A trailblazer who's held several inaugural senior government roles, Michele Weslander Quaid has taken on challenges others have considered "impossible," and through her successes, she has become a recognized and sought-after leader of change and innovation. Prior to joining Google in 2011, she was the youngest chief engineer in the history of her company before becoming one of the youngest people ever sworn in as a government senior executive. She served as the first deputy technical executive for NGA, the first intelligence community deputy CIO for the DNI, the first CTO for NRO, and the DNI's senior representative to the Defense Secretary's Intelligence Surveillance Reconnaissance Task Force. Applying technology to solve problems and enhance people's lives has been a primary focus of Weslander Quaid's career -- particularly connecting people to data, services and expertise, and enabling them to share information and collaborate for a common cause. "By making a positive difference and not only improving but possibly saving lives through innovative technology application, the resultant impact for the tech community is relevancy to the mission at hand," she said.

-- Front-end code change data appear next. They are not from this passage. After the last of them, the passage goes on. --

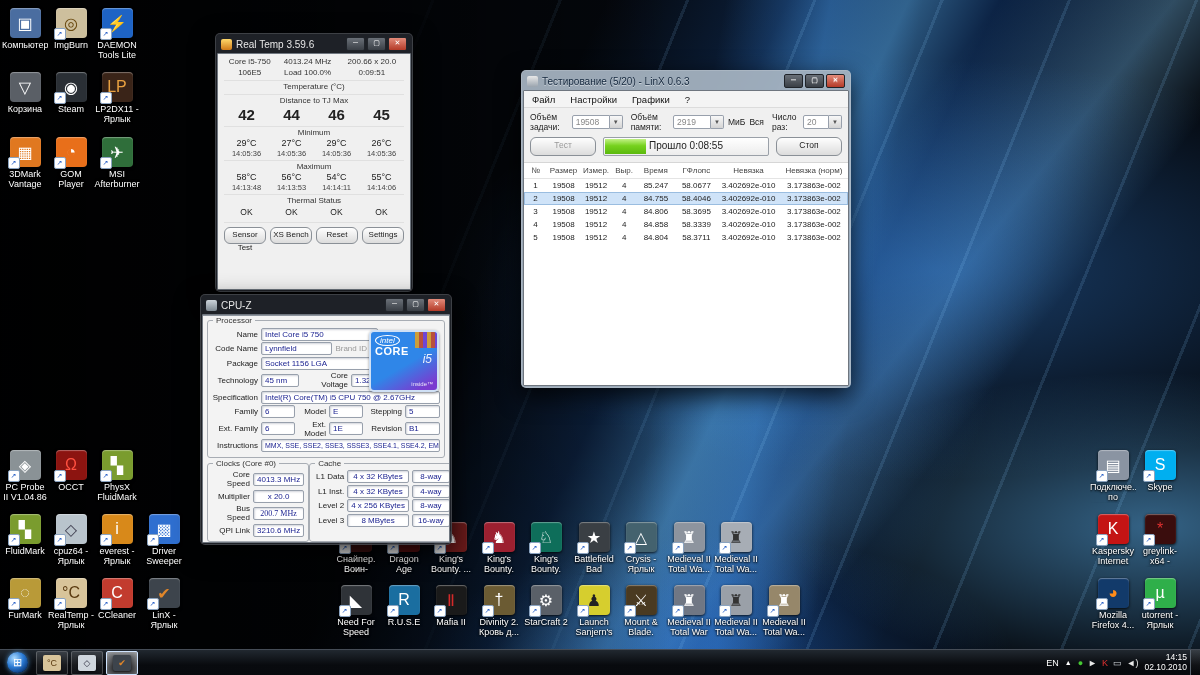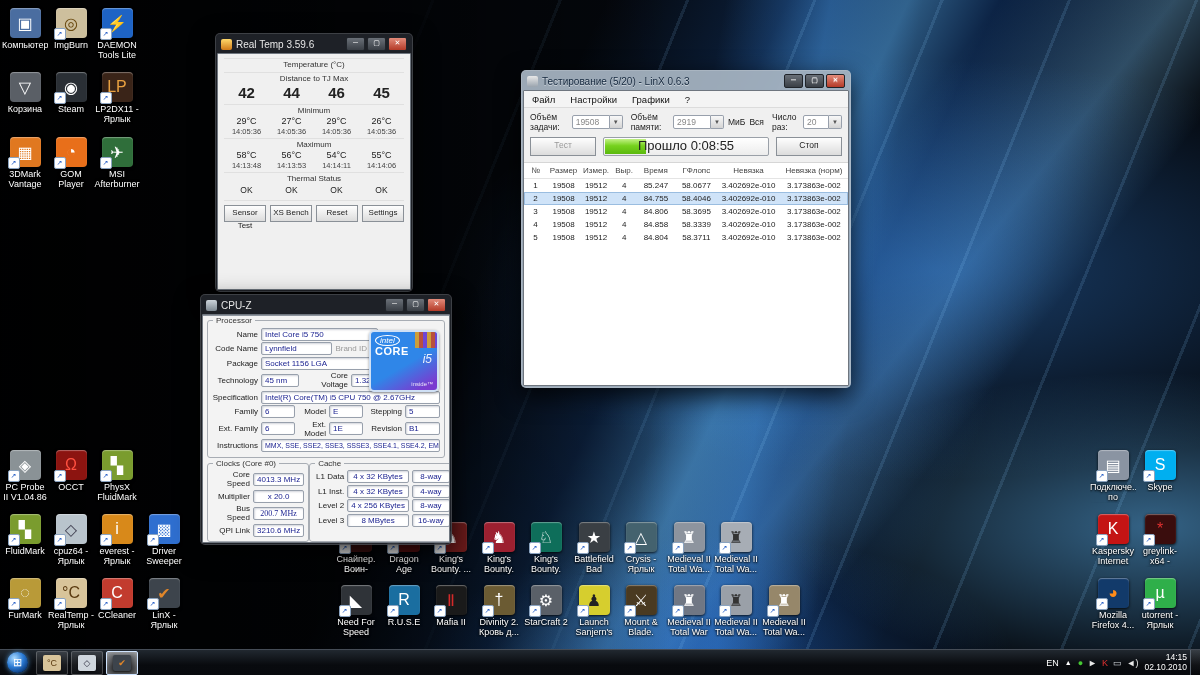--- a/index.html
+++ b/index.html
@@ -309,6 +309,18 @@
       </span>
     </div>
     <div class="client">
+      <div id="rt-info">
+          <div class="rt-grid3">
+            <span>Core i5-750</span>
+            <span>4013.24 MHz</span>
+            <span>200.66 x 20.0</span>
+          </div>
+          <div class="rt-grid3">
+            <span>106E5</span>
+            <span>Load 100.0%</span>
+            <span>0:09:51</span>
+          </div>
+        </div>
       <div id="rt-secs">
           <div class="rt-sec">
             <div class="rt-title">Temperature (°C)</div>

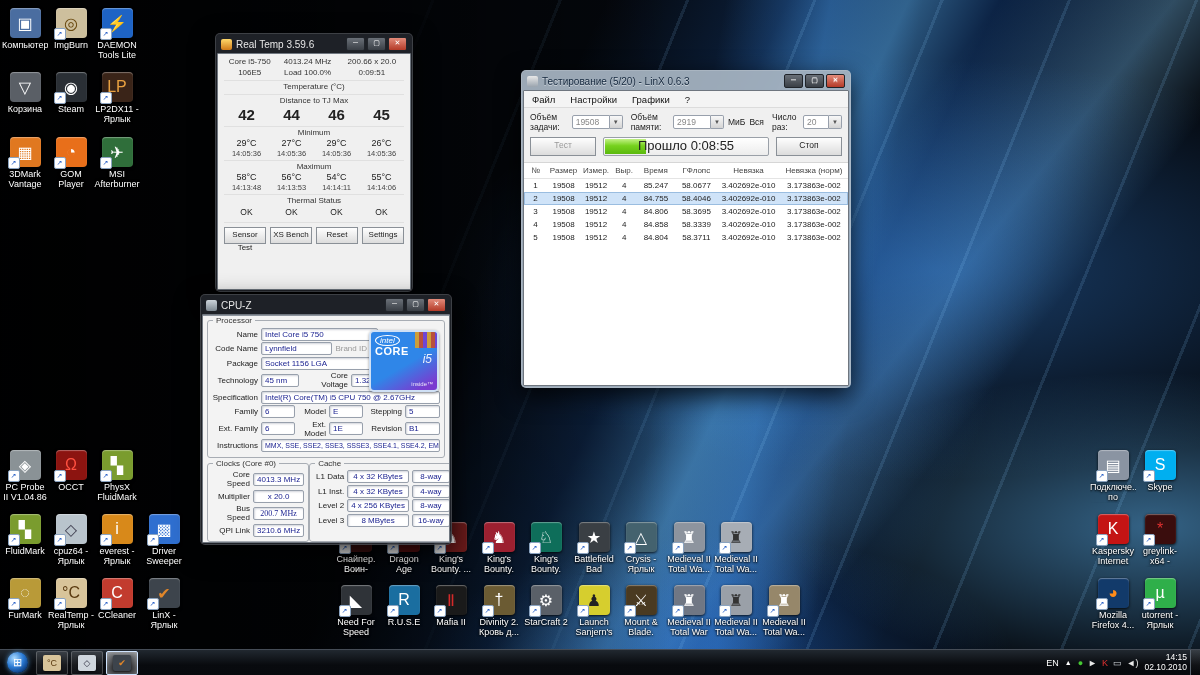--- a/index.html
+++ b/index.html
@@ -32,7 +32,7 @@
 .cap b{width:17px;height:12px;border-radius:2px;background:linear-gradient(#6a7078,#3a3f46);border:1px solid #20242a;color:#fff;font-size:7px;line-height:10px;text-align:center;font-weight:normal;}
 .cap b.close{background:linear-gradient(#e38b7a,#b43a28);}
 .client{flex:1;background:#f0f0f0;border:1px solid #6f767f;border-radius:1px;overflow:hidden;display:flex;flex-direction:column;}
-.btn{background:linear-gradient(#fefefe,#dcdcdc);border:1px solid #8a9097;border-radius:0;font-size:8.5px;height:17px;line-height:15px;padding:0 10px;color:#222;text-align:center;}
+.btn{background:linear-gradient(#fefefe,#dcdcdc);border:1px solid #8a9097;border-radius:6px;font-size:8.5px;height:17px;line-height:15px;padding:0 10px;color:#222;text-align:center;}
 .btn.disabled{color:#999;}
 
 #realtemp{left:215px;top:33px;width:194px;height:255px;}

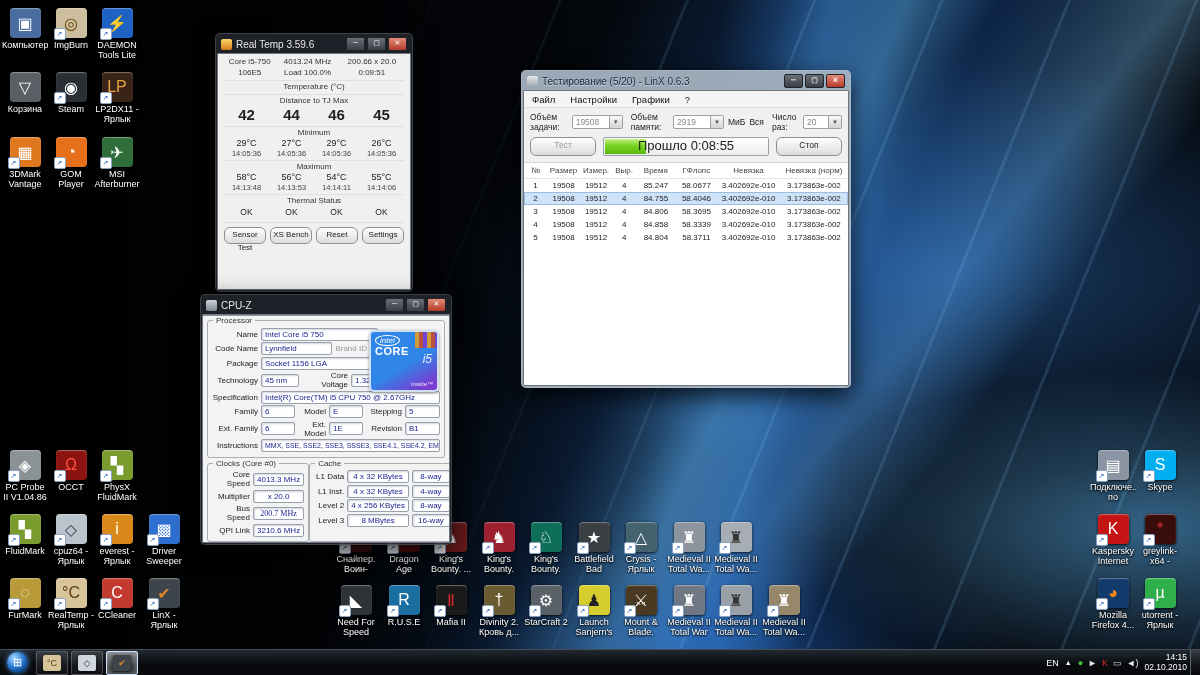--- a/index.html
+++ b/index.html
@@ -86,7 +86,7 @@
 .ctr2 .btn{width:64px;padding:0;flex:none;}
 .ptrack{flex:1;height:17px;border:1px solid #9aa0a8;background:linear-gradient(#fff,#ececec);position:relative;border-radius:2px;}
 .pfill{position:absolute;left:1px;top:1px;bottom:1px;background:linear-gradient(#c2f285,#76d21e 45%,#5bb90e);}
-.ptext{position:absolute;inset:0;text-align:center;font-size:13px;line-height:16px;color:#222;}
+.ptext{position:absolute;inset:0;text-align:center;font-size:10px;line-height:16px;color:#222;}
 .ltable{flex:1;background:#fff;border-top:1px solid #d6d6d6;font-size:8px;overflow:hidden;}
 .lrow{display:flex;height:13px;line-height:13px;color:#222;}
 .lrow.head{height:15px;line-height:15px;color:#444;border-bottom:1px solid #e4e4e4;}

Zoe Lofgren Representative California's 19th congressional district House of Representatives
"It's important for representatives to know what they're doing and whom they represent. I try to know as much as possible about the issue I'm talking about and be informed and prepared."
When a lawmaker represents nearly half of Silicon Valley -- as Rep. Zoe Lofgren does -- she has to be just as passionate and savvy about technology as her constituents. Renowned by her colleagues for her know-how in that area, Lofgren's legislation track record includes the Innovation Act, the Digital Millennium Copyright Act, Stop Piracy Act, Unlocking Technology Act, Surveillance Order Reporting Act, and the Global Free Internet Act, to name a few bills. Lofgren has worked to promote STEM education, introducing bipartisan legislation that would create a U.S. science laureate position to inspire and promote STEM education among U.S. students. She's also passionate about investing in research and making that data transparent to citizens. The Fair Access to Science and Technology Research Act, which she introduced in early 2013, would require federally funded research by agencies to be made available online to the public. Lofgren has been in Congress since 1994; before that, she worked on the Santa Clara board of supervisors and for her predecessor, Rep. Don Edwards.